Митю камердинер нарядил мужичком-лесовичком. Пудру с волос смыл,
приклеил бороденку. В остальном же наряд был незатейливый, крестьянский:
лапоточки, плисовые порты, белая рубаха с подпояской. В руке полагалось
нести лиственничную ветку, грозить ею всем встречным и даже бить — иголки
мягкие, не оцарапают.
Бить он, конечно, никого не стал и вскоре будто ненароком обронил ветку
на пол. Походил среди гостей, поглазел на наряды, в очередной раз подивился
недоумству взрослых.
Настроение было тоскливое.
Еще тошнее стало, когда услыхал сзади шепоток:
— А я вам говорил, ваше сиятельство, никакой он не ребенок, а ученый
вавилонский карла, и лет ему никак не меньше пятидесяти. Глядите, вон на
макушке прядка седая — недокрасил.
О, невежественные, пустоязыкие, скудоумные!
Дальше — хуже.
Подлетел Фаворит, нагнулся, зашептал. Глаза сумасшедшие.
— Здесь она, моя Псишея! Доложили — ее карета подъехала. Три недели
носа ко двору не казала, а тут не посмела государыню огорчить! Письмо не
забыл?
— Помню, — буркнул Митя.
— Молодец. В конце так присовокупи. — Князь зашелестел в самое ухо. —
«Нынче ночью жди. Как постылая заснет, приду. Ни замки, ни стены не
остановят. Поди, нашепчи ей. И смотри: если что — кишки размотаю.
— Да кому ей-то? — жалобно вздохнул несчастный Митридат. — Я ведь и
знать не знаю, какая особа имела счастие вызвать сердечный интерес вашего
сиятельства.
— Графиня Хавронская. Павлина Аникитишна, Павлинька.
Зуров выговорил это имя нежно, словно пропел.
— Видишь клавесин и арфу? Сейчас будут музицировать. Сначала Наследник
споет романс в честь дочери, а потом запоет она, моя сладкоголосая русалка.
Митя обреченно направился к возвышению, где уже поставили украшенное
оранжерейными ландышами кресло для государыни, для именинницы — стульчик в
виде зеленой мшистой кочки.
Наследник был наряжен Лесным Царем — в короне из шишек, в мантии из
бобровых хвостов.
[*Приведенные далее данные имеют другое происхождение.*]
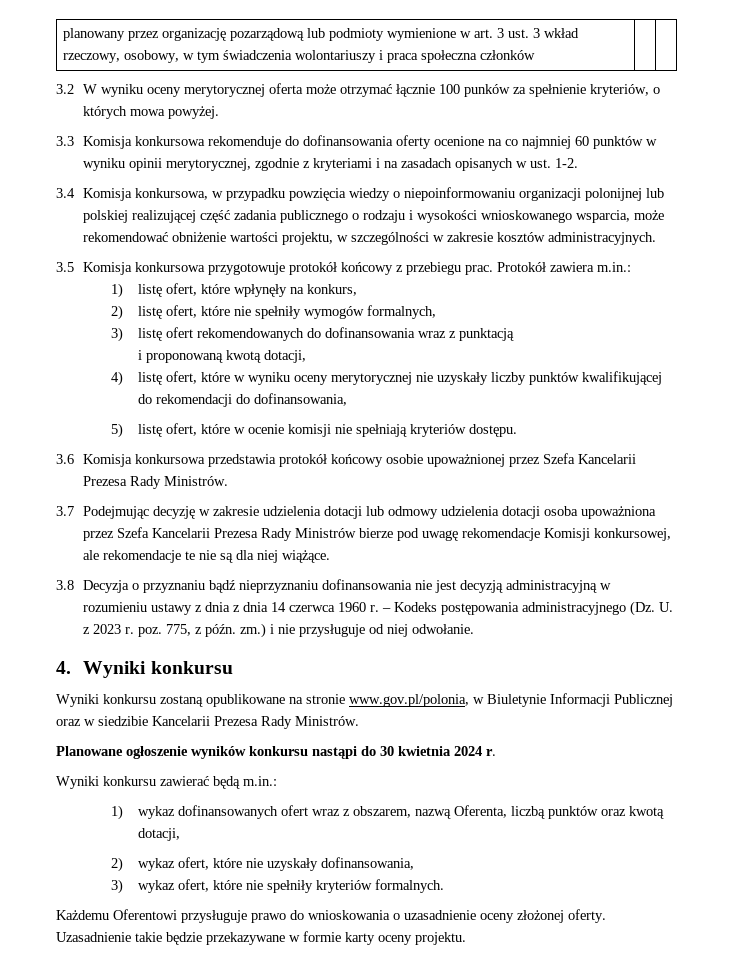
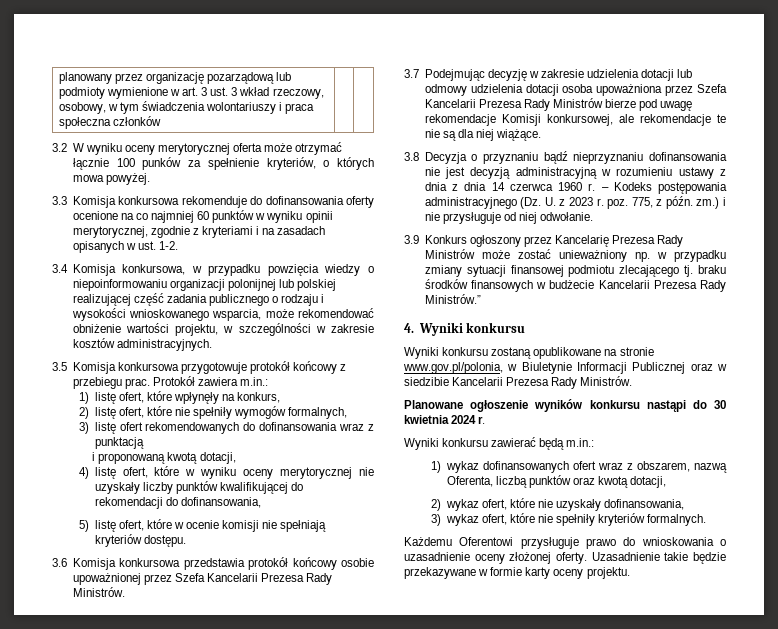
+ 3.9 Konkurs ogłoszony przez Kancelarię Prezesa Rady Ministrów może zostać unieważniony np. w przypadku zmiany sytuacji finansowej podmiotu zlecającego tj. braku środków finansowych w budżecie Kancelarii Prezesa Rady Ministrów.”

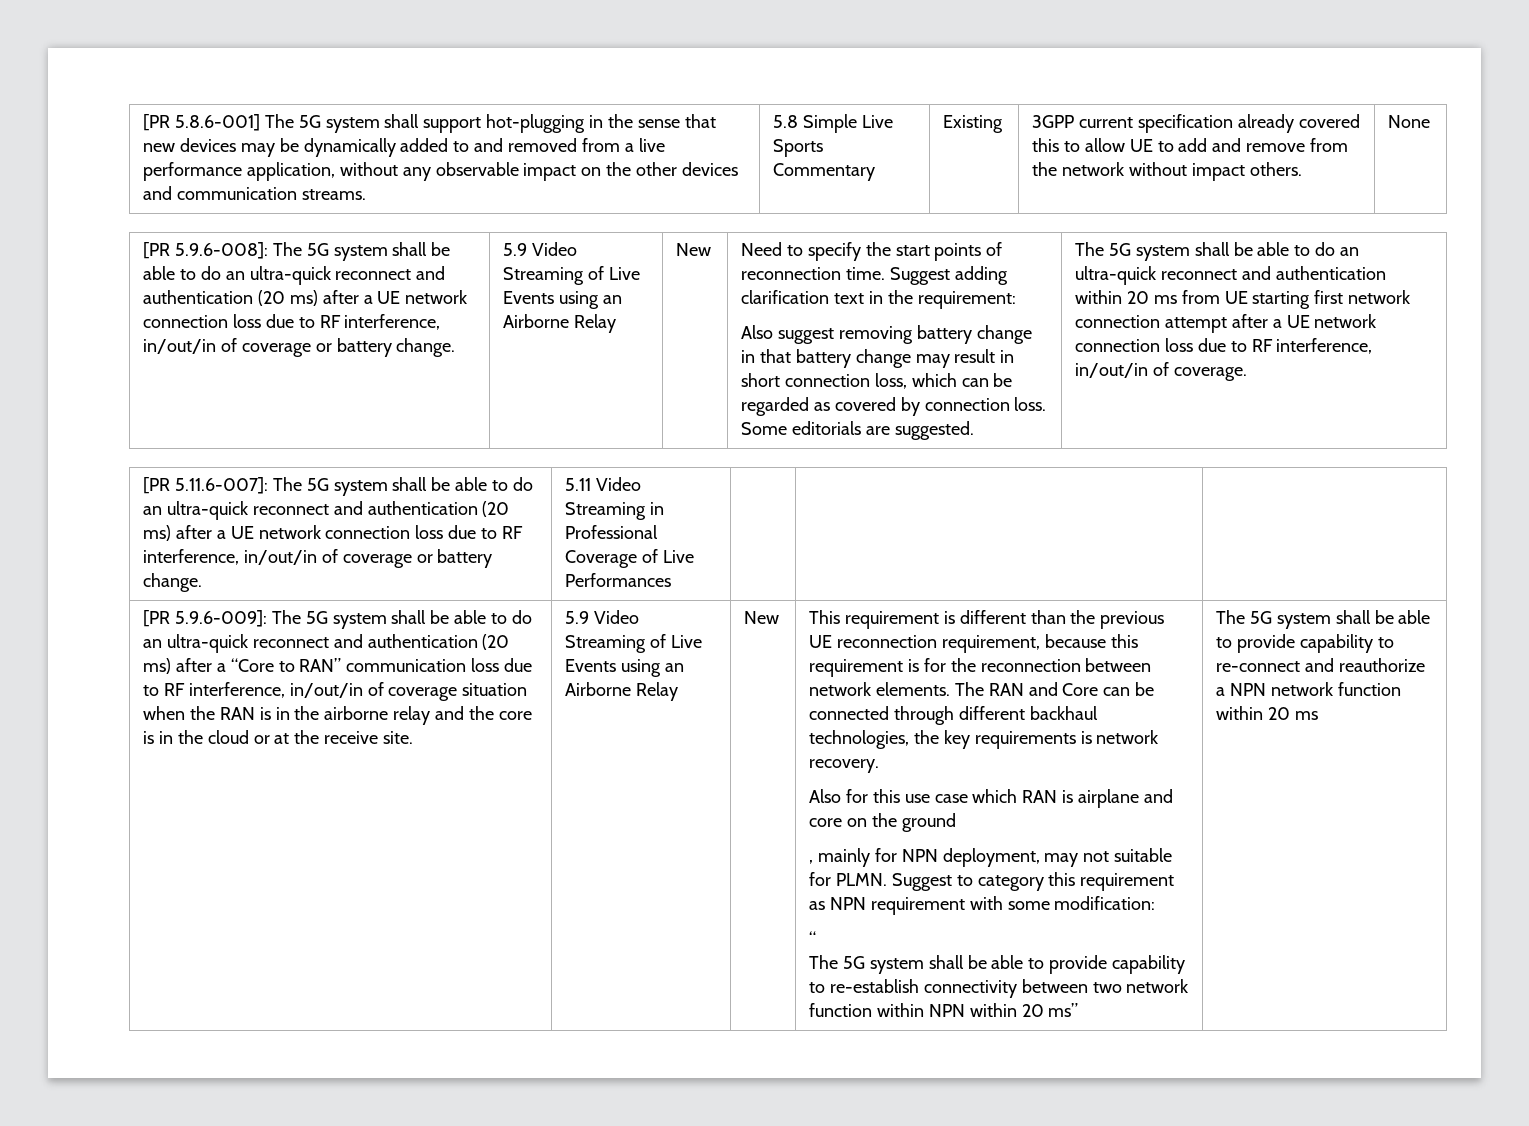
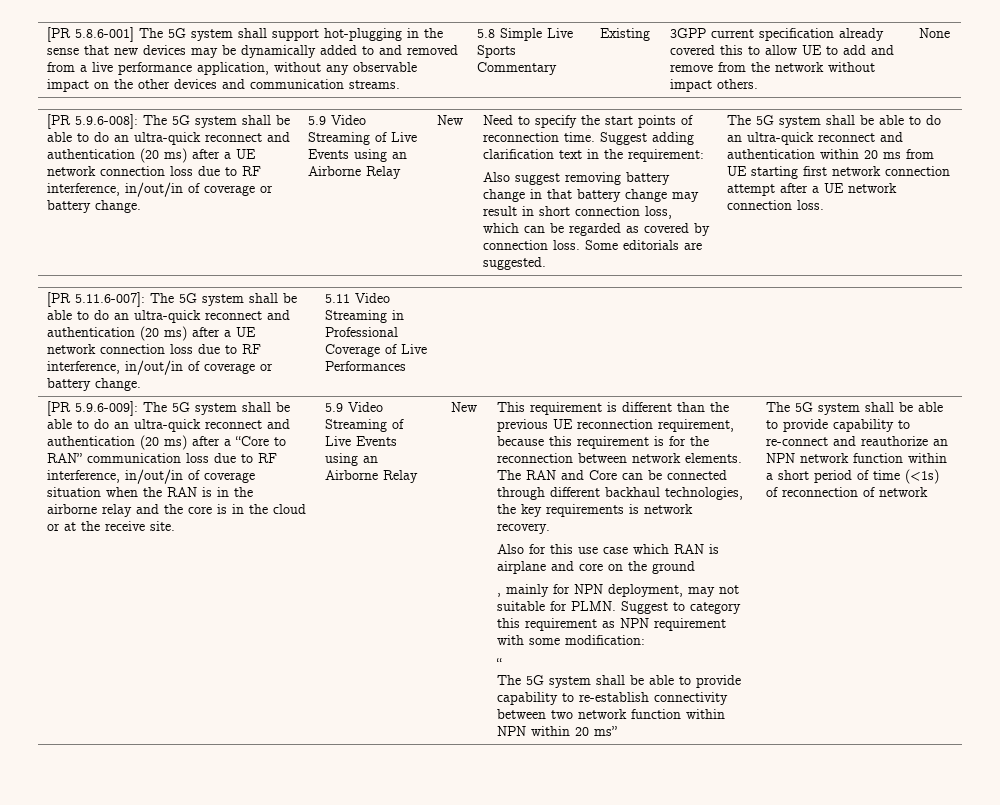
- The 5G system shall be able to do an ultra-quick reconnect and authentication within 20 ms from UE starting first network connection attempt after a UE network connection loss due to RF interference, in/out/in of coverage.
+ The 5G system shall be able to do an ultra-quick reconnect and authentication within 20 ms from UE starting first network connection attempt after a UE network connection loss.
- The 5G system shall be able to provide capability to re-connect and reauthorize a NPN network function within 20 ms
+ The 5G system shall be able to provide capability to re-connect and reauthorize an NPN network function within a short period of time (<1s) of reconnection of network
Пел он прескверно, но зато прочувствованно и очень громко.
Самозабвенно разевал широкий редкозубый рот, так что во все стороны летели
брызги слюны. Никто его, бедного, не слушал. Придворные болтали, шушукались,
а царица переговаривалась с румяной русалкой: перевитые кувшинками волосы
распущены, на простом белом платье приклеены блестки, изображающие рыбью
чешую.
Едва смолкли последние аккорды и певец без единого хлопка сошел с
возвышения, Екатерина громко сказала:
— Ну что, скромница, порадуй нас, спой мою любимую.
Русалка поднялась, сделала реверанс ее величеству и вышла к клавесину.
Это, выходит, и была пассия Платона Александровича, так что надлежало
приглядеться к ней получше.
Митя не считал себя вправе оценивать женскую красоту, ибо не достиг еще
уместного возраста, однако смотреть на графиню Хавронскую безусловно было
приятно. Округлое, в форме сердечка лицо, губки бутоном, ясные серые глаза с
предлинными ресницами, розовейше-белейшая кожа — все было диво. Да одних
волнистых, обильных волос хватило бы, чтоб даже во сто крат менее прекрасную
лицом особу сочли привлекательной.
Павлина Аникитишна запела про сизого голубочка, который стонет день и
ночь, ибо от него миленький дружочек улетел надолго прочь, и тут очарование
ее нежной красоты и мягкого голоса сделалось почти невыносимым — прямо-таки
затруднительным для мерного дыхания, ибо от восторга воздух застывал в горле
и не желал наполнять грудь.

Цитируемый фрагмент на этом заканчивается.